Cet amendement, annoncé par le Président de la République, me semble bienvenu ; son but est excellent, car si le code pénal punit déjà les délits commis volontairement avec des chiens alors considérés comme des armes, aucune disposition spécifique n'était prévue pour l'homicide involontaire.
Or, de plus en plus de cas se produisent : je rappelle que, depuis le début de l'été, au moins quatre personnes ont été victimes d'attaques mortelles de chiens en raison de la négligence de leurs maîtres. Il faut agir fermement pour responsabiliser ces derniers.
Je rappelle aussi que le droit en vigueur prévoit déjà que les conducteurs de véhicules ayant provoqué un homicide involontaire sont punis par des peines plus fortes que celles résultant du droit commun.
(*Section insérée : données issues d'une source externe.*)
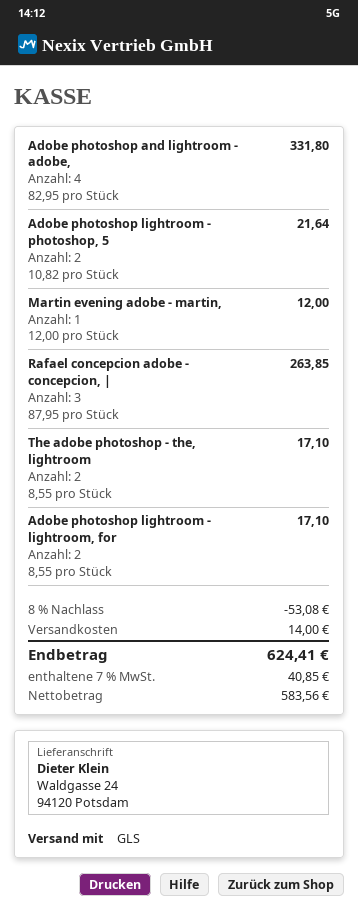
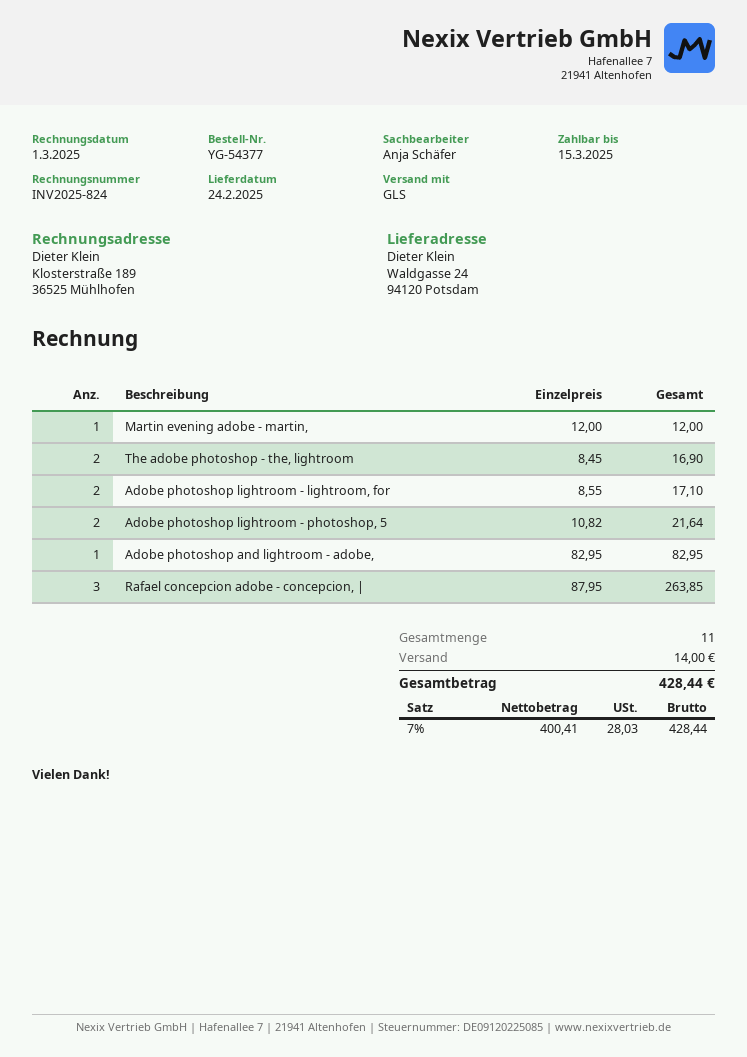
Adobe photoshop and lightroom - adobe,: 4 x 82.95 = 331.80 -> 1 x 82.95 = 82.95
The adobe photoshop - the, lightroom: 2 x 8.55 = 17.10 -> 2 x 8.45 = 16.90
discount: 8% = 53.08 -> none
net: 583.56 -> 400.41
tax: 7% = 40.85 -> 7% = 28.03
total: 624.41 -> 428.44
Ce renforcement des peines pour les propriétaires et les détenteurs irresponsables de chiens était très attendu par nos compatriotes. Les blessures provoquées par ces chiens seraient aussi punies de peines renforcées, tout comme celles qui sont causées par les conducteurs.
Tout en partageant les objectifs de ce dispositif qui manquait dans notre droit, je vous proposerai un sous-amendement de précision, qui devrait permettre de mieux l'insérer dans notre code pénal, les peines prévues étant alignées sur celles qui sont applicables aux conducteurs de véhicules auteurs d'un homicide involontaire ou de blessures.
Madame le ministre, la commission des lois partage votre volonté de mieux lutter contre le phénomène des chiens dangereux. C'est pourquoi, sous réserve de ces observations et des amendements qu'elle vous soumet, la commission des lois vous propose, mes chers collègues, d'adopter le projet de loi renforçant les mesures de prévention et de protection des personnes contre les chiens dangereux.